Le projet de Mauritius Light Rapid Transit (MLRT), connu comme le métro léger, l’un des plus importants chantiers d’infrastructure au coût estimé de Rs 22 milliards, prend forme graduellement. Avec l’adjudication de ce contrat prévue pour le mois d’octobre prochain et subséquemment le début des travaux vers la fin de l’année au plus tôt, trois priorités s’imposent au niveau de la Mass Transit Unit, installée au ministère des Infrastructures publiques, en l’occurrence la mise au point des procédures pour l’allocation de ce contrat sous le Public Private Partnership (PPP), la disponibilité dans les meilleurs délais des sites le long du tracé sur le corridor entre Curepipe et Port-Louis, et surtout le montage financier le plus économique pour Maurice. A ce jour, les détails techniques et même le tracé sont classés confidentiels, au point où même les municipalités des cinq villes concernées se plaignent de l’absence de transparence de la part des autorités compétentes devant les dernières sommations formelles de libérer séance tenante les sites inclus dans le projet de métro léger.

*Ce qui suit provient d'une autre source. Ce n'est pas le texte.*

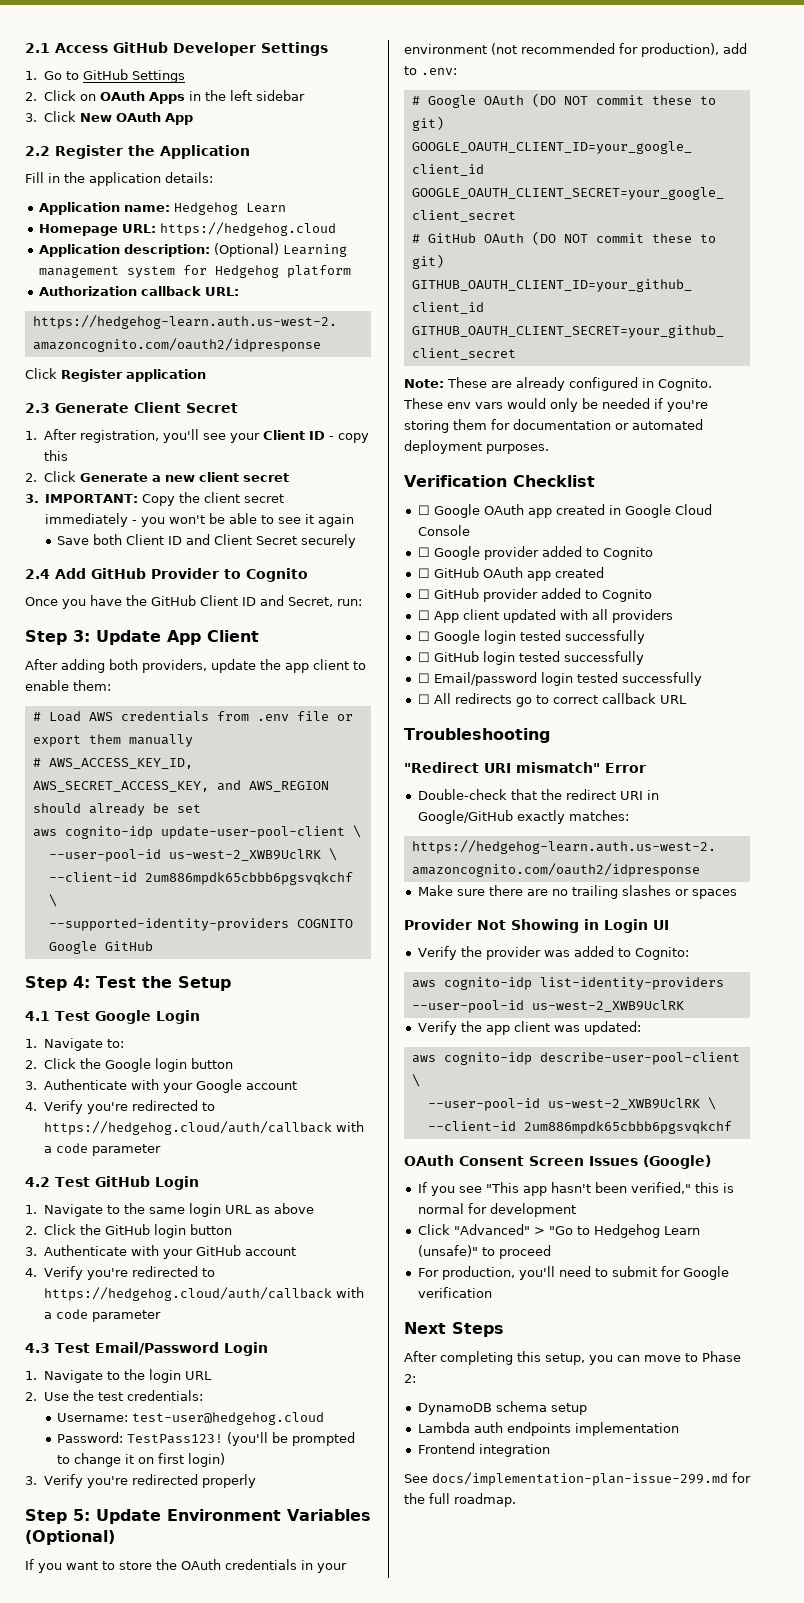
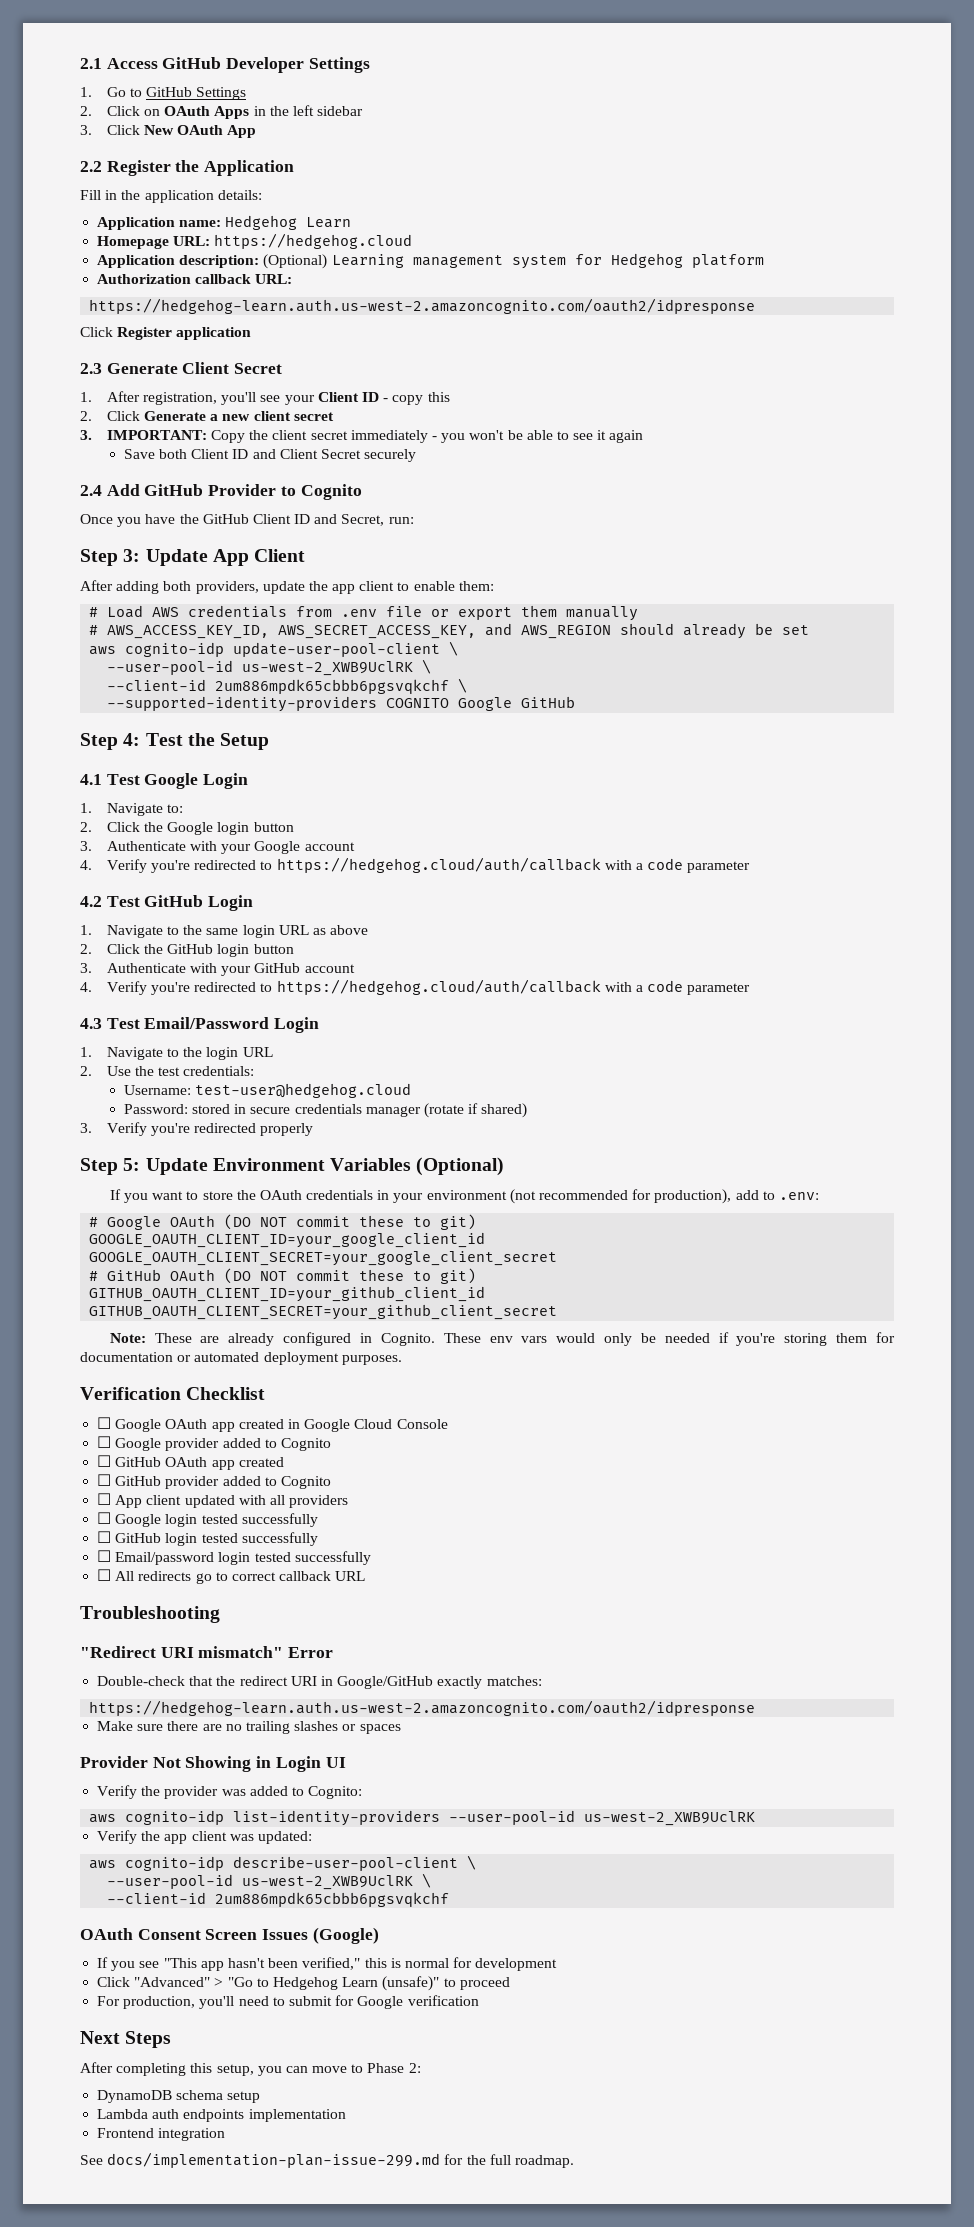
- Password: TestPass123! (you'll be prompted to change it on first login)
+ Password: stored in secure credentials manager (rotate if shared)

Des recoupements d’informations effectués par Week-Endde sources bien informées, le choix des contracteurs pour la réalisation de ce projet, susceptible de transformer le paysage urbain, se résumera à deux consortiums étrangers sur les six groupes préqualifiés pour l’exercice de Request For Proposal lancé en novembre de l’année dernière. La date limite pour la soumission des cotations avait été étendue du 25 avril au 23 mai 2014 à la demande de deux des soumissionnaires étrangers.
À la fermeture de la Request for Proposal, deux prétendants pour le projet de Light Rapid Transit System restent encore en lice, soit Afcons Infrastructure Ltd (Inde) et China State Construction Engineering Co. Ltd. Les quatre autres, notamment MRTP Consortium, comprenant Bouygues, Alstom Transport et Egis Rail de France, Rapid Link Consortium de Bombardier, Keolis et Aveng d’Espagne, le MCJ Consortium, un groupe de sociétés chinoises et le Joint-Venture BCEG/BUEDRI/BMTRO de la République populaire de Chine, se sont retirés.
À ce jour, les propositions du groupe indien et de la société chinoise ont été transmises à un comité composé de spécialistes de la Singapore Cooperation Enterprise et du gouvernement mauricien à des fins d’évaluation. Cet exercice se déroule sous de strictes conditions de sécurité et de confidentialité, alors qu’une mission de la Singapore Cooperation Enterprise est annoncée dans les semaines à venir pour des consultations cruciales avec les autorités mauriciennes.